Alfred Sisley
(Paris, 1839-1899, Moret-sur-Loing)
Eté à Bougival, 1876
Huile sur toile, 47 x 62 cm
Signé & daté en bas à droite: Sisley 76
Daulte 227
Aussi beau que soit le vert paysage de Louveciennes et Marly-le-Roi, avec ses collines douces, ses arbres fruitiers fleuris et ses allées de platanes, la grande force d’attraction de cette région, pour les impressionnistes, demeure la Seine. Durant l’été 1874, particulièrement riche du point de vue artistique, elle les avait tous réunis pour travailler à Argenteuil. Déjà au printemps, elle exerce une grande attirance sur Sisley; par la richesse de ses eaux lors des inondations, elle lui inspire de très belles œuvres. A la frontière de Marly et de Bougival, Sisley aime la vieille pompe au bord de la Seine avec son toit de cuivre vert émeraude, jadis l’emblème de cette région maintenant sacrifiée à la circulation moderne.

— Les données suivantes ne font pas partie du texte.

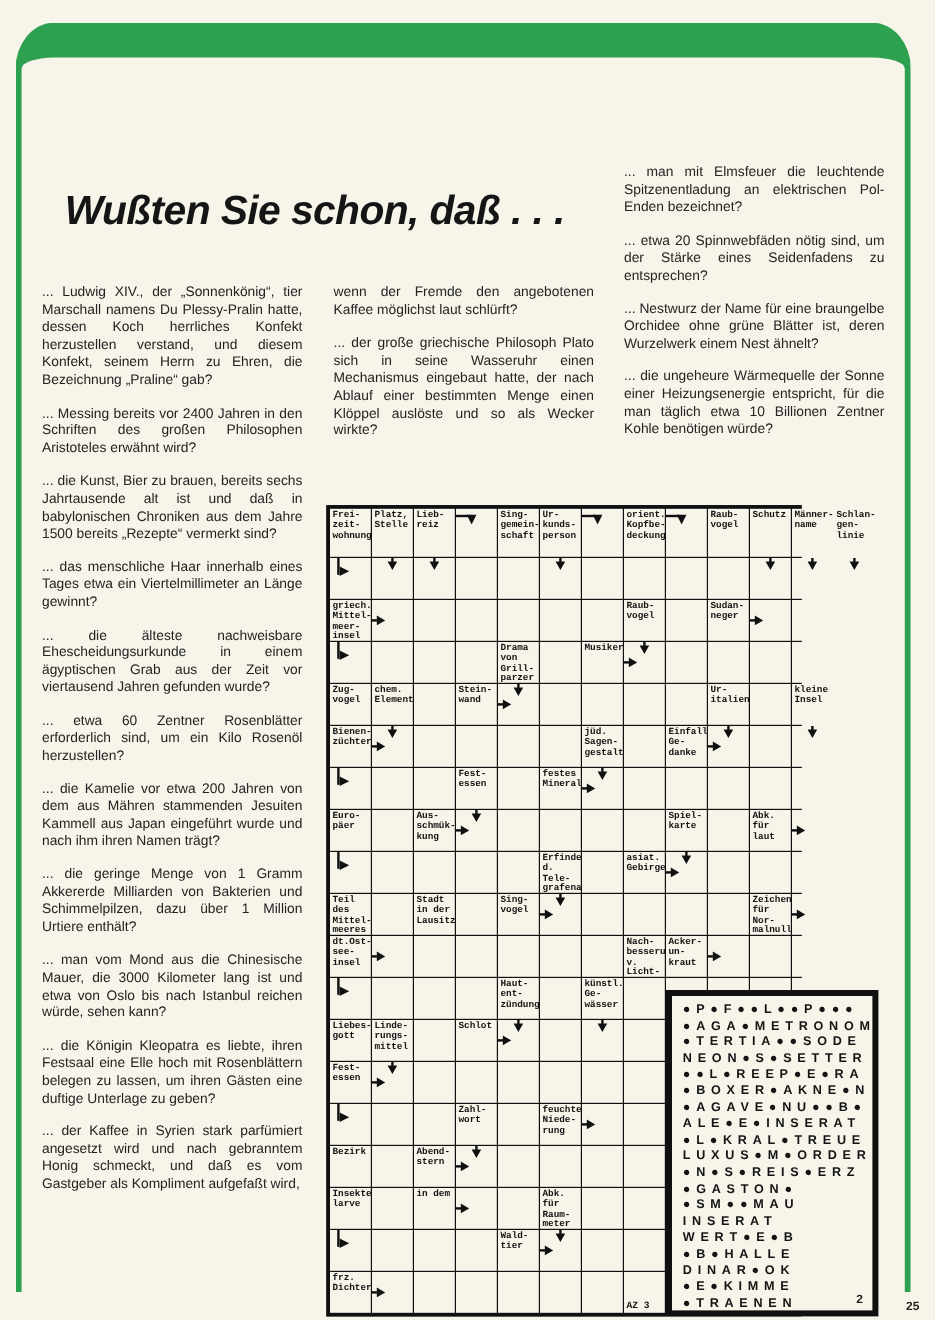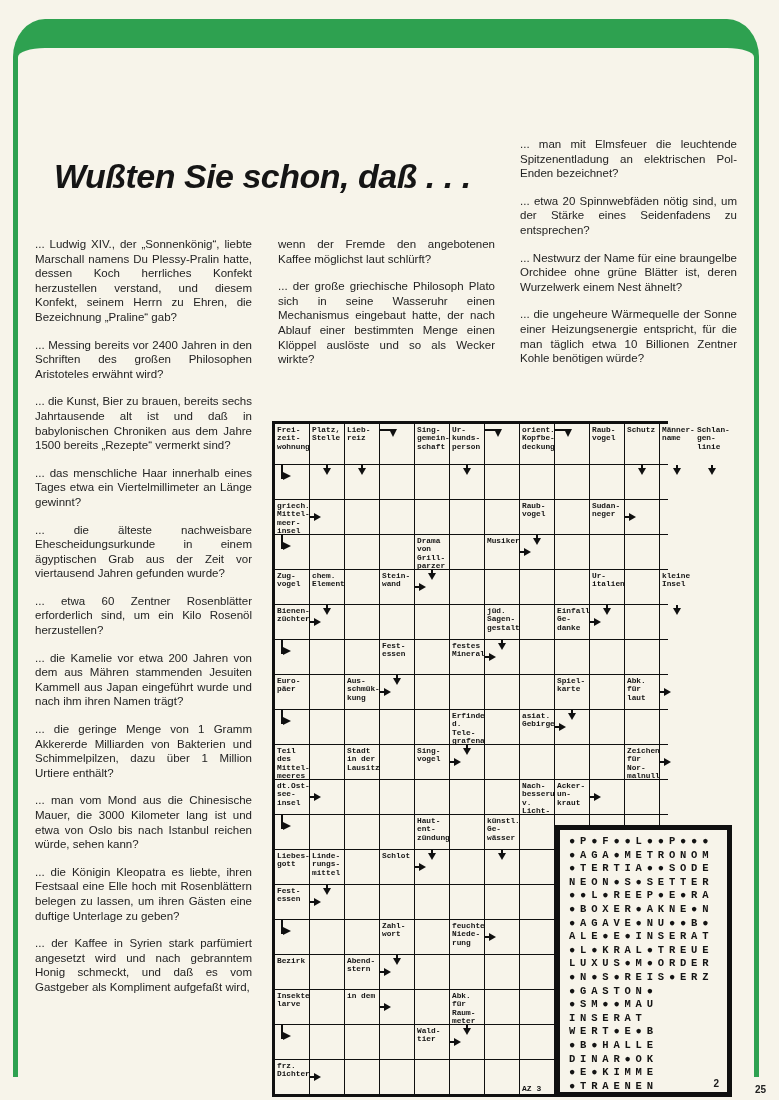--- a/index.html
+++ b/index.html
@@ -62,41 +62,41 @@
                          border-left:4px solid transparent; border-right:4px solid transparent;
                          border-top:8px solid #101010; }
 
   
   #solution-box {
     position:absolute; right:0; bottom:0; width:177px; height:272px;
     background:#f7f4ea; border:5px solid #101010; box-sizing:border-box;
   }
   #solution-letters { position:absolute; left:9px; top:5px; }
   .sol-row {
-    height:13.6px; font-family:Liberation Mono, monospace;
+    height:13.6px; font-family:Liberation Sans, sans-serif;
     font-weight:bold; font-size:10.5px; letter-spacing:4.8px;
     white-space:pre; color:#141414;
   }
   #solution-caption {
     position:absolute; right:3px; top:156px; width:84px; text-align:center;
     font-weight:bold; font-size:13.5px; line-height:18.5px; color:#141414;
   }
   #solution-footnote { position:absolute; right:8px; bottom:3px; font-size:10px; font-weight:bold; }
   #page-number { position:absolute; left:755px; top:1084px; font-size:10px; font-weight:bold; color:#222; }
 </style>
 </head>
 <body>
 
 <div id="page">
   <div class="frame"></div>
 
   <h1 class="title">Wußten Sie schon, daß . . .</h1>
 
   <div class="col" id="col-left">
-      <p>... Ludwig XIV., der „Sonnenkönig“, liebte Marschall namens Du Plessy-Pralin hatte, dessen Koch herrliches Konfekt herzustellen verstand, und diesem Konfekt, seinem Herrn zu Ehren, die Bezeichnung „Praline“ gab?</p>
+      <p>... Ludwig XIV., der „Sonnenkönig“, tier Marschall namens Du Plessy-Pralin hatte, dessen Koch herrliches Konfekt herzustellen verstand, und diesem Konfekt, seinem Herrn zu Ehren, die Bezeichnung „Praline“ gab?</p>
       <p>... Messing bereits vor 2400 Jahren in den Schriften des großen Philosophen Aristoteles erwähnt wird?</p>
       <p>... die Kunst, Bier zu brauen, bereits sechs Jahrtausende alt ist und daß in babylonischen Chroniken aus dem Jahre 1500 bereits „Rezepte“ vermerkt sind?</p>
       <p>... das menschliche Haar innerhalb eines Tages etwa ein Viertelmillimeter an Länge gewinnt?</p>
       <p>... die älteste nachweisbare Ehescheidungsurkunde in einem ägyptischen Grab aus der Zeit vor viertausend Jahren gefunden wurde?</p>
       <p>... etwa 60 Zentner Rosenblätter erforderlich sind, um ein Kilo Rosenöl herzustellen?</p>
       <p>... die Kamelie vor etwa 200 Jahren von dem aus Mähren stammenden Jesuiten Kammell aus Japan eingeführt wurde und nach ihm ihren Namen trägt?</p>
       <p>... die geringe Menge von 1 Gramm Akkererde Milliarden von Bakterien und Schimmelpilzen, dazu über 1 Million Urtiere enthält?</p>
       <p>... man vom Mond aus die Chinesische Mauer, die 3000 Kilometer lang ist und etwa von Oslo bis nach Istanbul reichen würde, sehen kann?</p>
       <p>... die Königin Kleopatra es liebte, ihren Festsaal eine Elle hoch mit Rosenblättern belegen zu lassen, um ihren Gästen eine duftige Unterlage zu geben?</p>
       <p>... der Kaffee in Syrien stark parfümiert angesetzt wird und nach gebranntem Honig schmeckt, und daß es vom Gastgeber als Kompliment aufgefaßt wird,</p>

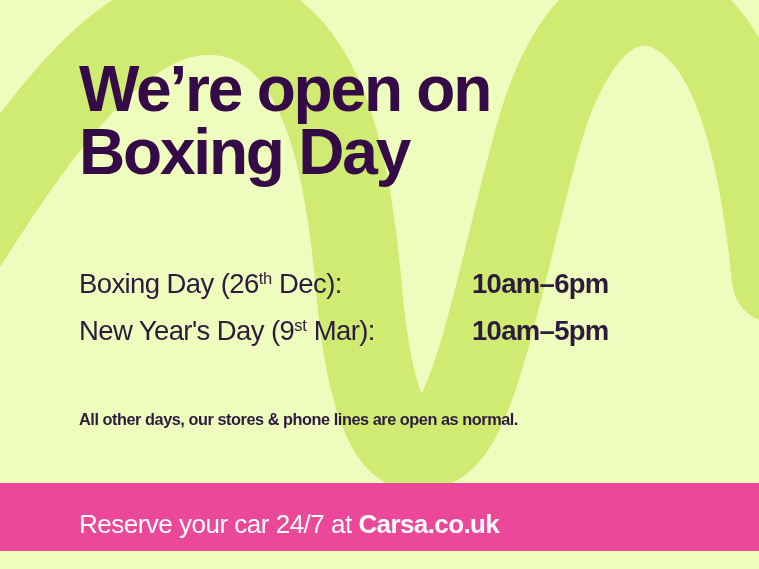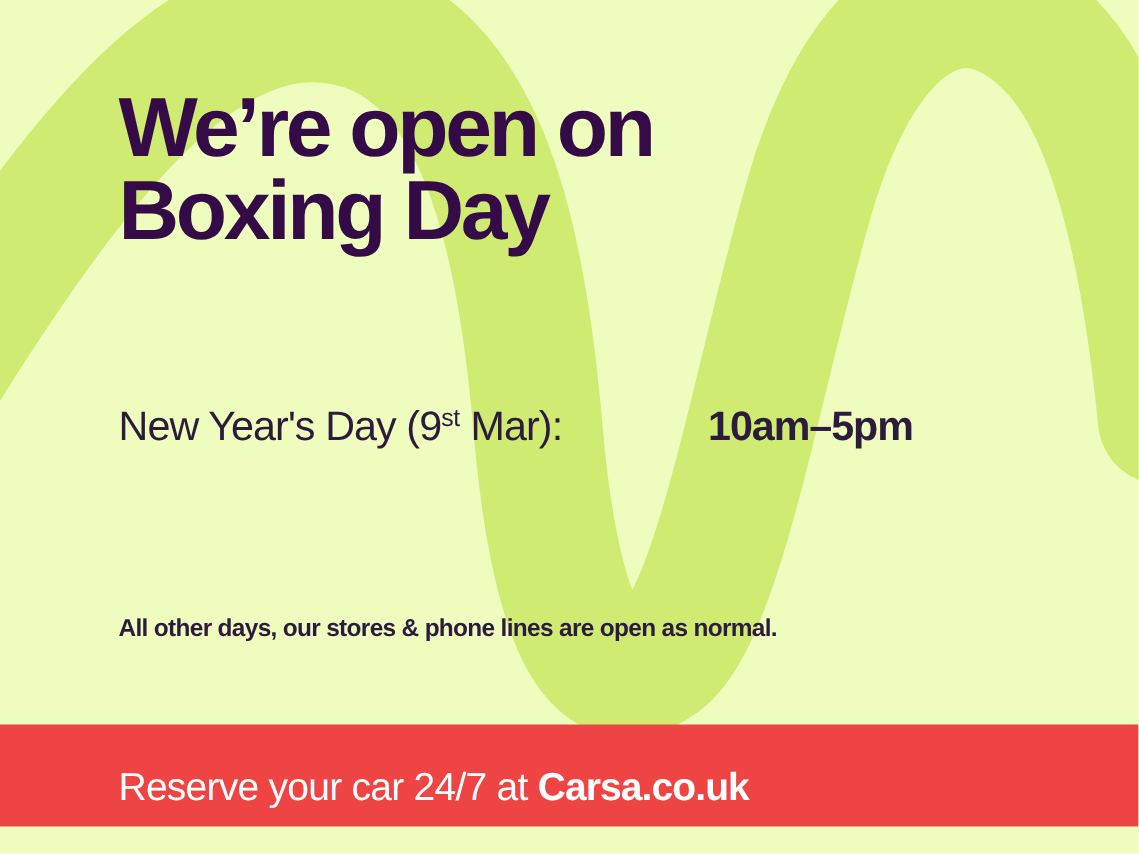--- a/index.html
+++ b/index.html
@@ -40,21 +40,21 @@
     width: 759px;
     height: 569px;
   }
 
   .headline {
     position: absolute;
     left: 79px;
     top: 58px;
     width: 620px;
     margin: 0;
-    font-size: 56px;
+    font-size: 64px;
     line-height: 0.98;
     font-weight: 700;
     letter-spacing: -2.2px;
     color: #340a47;
     white-space: pre-line;
   }
 
   .schedule {
     position: absolute;
     left: 79px;
@@ -99,21 +99,21 @@
     color: #2d1b3d;
     white-space: nowrap;
   }
 
   .cta-bar {
     position: absolute;
     left: 0;
     top: 483px;
     width: 759px;
     height: 68px;
-    background: #ef4444;
+    background: #ec4899;
   }
   .cta-text {
     position: absolute;
     left: 79px;
     top: 26px;
     margin: 0;
     font-size: 26px;
     font-weight: 400;
     letter-spacing: -0.5px;
     color: #ffffff;
@@ -140,20 +140,24 @@
   </svg>
 
   <div class="content">
 
     <h1 class="headline">We’re open on
 Boxing Day</h1>
 
     <table class="schedule">
       <tbody>
         <tr>
+          <td class="sched-label"><span>Boxing Day (26</span><span class="sup">th</span><span> Dec):</span></td>
+          <td class="sched-time">10am–6pm</td>
+        </tr>
+        <tr>
           <td class="sched-label"><span>New Year's Day (9</span><span class="sup">st</span><span> Mar):</span></td>
           <td class="sched-time">10am–5pm</td>
         </tr>
       </tbody>
     </table>
 
     <p class="fineprint">All other days, our stores &amp; phone lines are open as normal.</p>
 
     <div class="cta-bar">
       <p class="cta-text"><span>Reserve your car 24/7 at </span><span class="cta-brand">Carsa.co.uk</span></p>

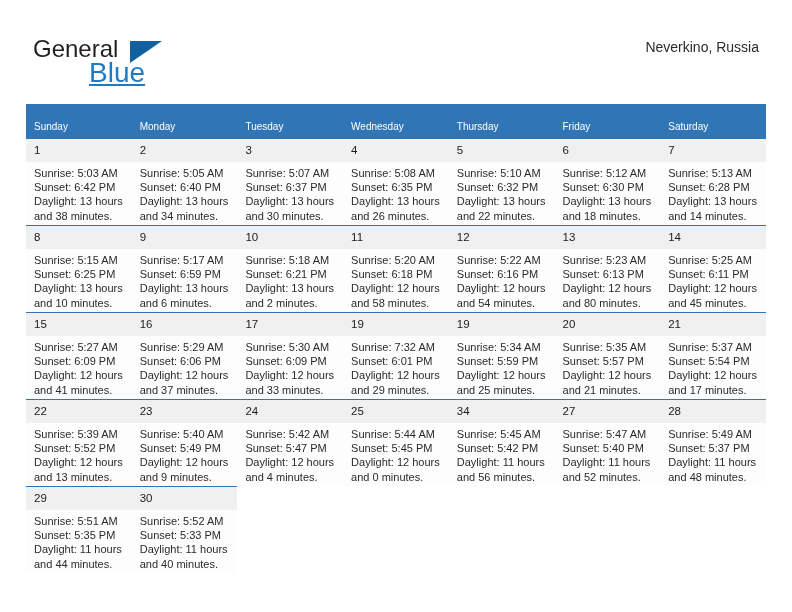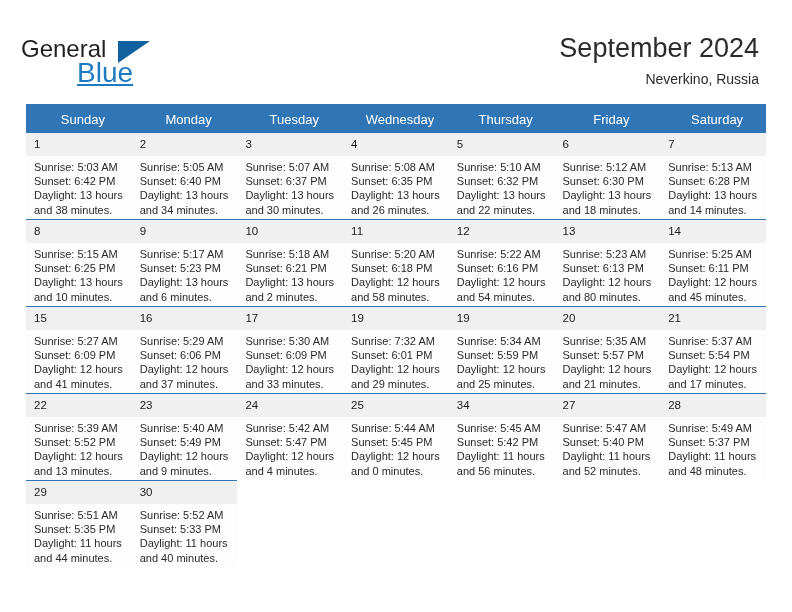--- a/index.html
+++ b/index.html
@@ -24,21 +24,21 @@
   
   .header {
     position: absolute;
     left: 0;
     top: 0;
     width: 792px;
     height: 104px;
   }
   .logo {
     position: absolute;
-    left: 21px;
+    left: 33px;
     top: 36px;
     width: 200px;
     height: 56px;
   }
   .logo-general {
     position: absolute;
     left: 0;
     top: 0;
     font-size: 24px;
     line-height: 26px;
@@ -93,24 +93,24 @@
     top: 104px;
     width: 740px;
     border-collapse: collapse;
     table-layout: fixed;
   }
   .calendar col { width: 105.71px; }
 
   thead th {
     background: #3075b5;
     color: #ffffff;
-    font-size: 13px;
+    font-size: 10px;
     font-weight: normal;
-    text-align: center;
-    padding: 8px 0 5px 8px;
+    text-align: left;
+    padding: 16px 0 5px 8px;
     height: 13px;
     border: none;
   }
 
   tbody td {
     vertical-align: top;
     padding: 0;
     border: none;
     border-top: 1.5px solid #2f74b4;
     background: #fdfdfd;
@@ -152,21 +152,20 @@
 
   <div class="header">
 
     <div class="logo">
       <span class="logo-general">General</span>
       <span class="logo-tri"></span>
       <span class="logo-blue">Blue</span>
     </div>
 
     <div class="title-block">
-      <h1 class="cal-title">September 2024</h1>
       <div class="cal-sub">Neverkino, Russia</div>
     </div>
 
   </div>
 
   <table class="calendar">
     <colgroup>
       <col>
         <col>
         <col>
@@ -276,21 +275,21 @@
                 <div>Daylight: 13 hours</div>
                 <div>and 10 minutes.</div>
               </div>
             </div>
           </td>
           <td>
             <div class="cell">
               <div class="daynum">9</div>
               <div class="info">
                 <div>Sunrise: 5:17 AM</div>
-                <div>Sunset: 5:23 PM</div>
+                <div>Sunset: 6:59 PM</div>
                 <div>Daylight: 13 hours</div>
                 <div>and 6 minutes.</div>
               </div>
             </div>
           </td>
           <td>
             <div class="cell">
               <div class="daynum">10</div>
               <div class="info">
                 <div>Sunrise: 5:18 AM</div>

Mais il ne lui faut pas toujours un motif important; le ciel haut, avec des nuages fuyant au-dessus de la large vallée, le fleuve se perdant dans le lointain sous la lumière changeante d’une journée commençante lui suffit. Rien ne dérange l’estivale tranquillité. Un piéton, sur le chemin le long du fleuve bordé d’une barrière à travers laquelle joue la lumière du soleil, donne une certaine intimité à cette scène. Sisley a représenté encore maintes fois ce paysage de la Seine à Bougival. Il est difficilement compréhensible aujourd’hui que les paysages enchanteurs, vaporeux de Sisley n’aient obtenu que peu de succès auprès de ses contemporains,presque jusqu’à la fin de sa vie. Ceci s’explique uniquement par le fait que le Salon, avec ses gigantesques et imposants tableaux historiques, avaient rendu les regards insensibles à ces petits joyaux de couleur et de lumière.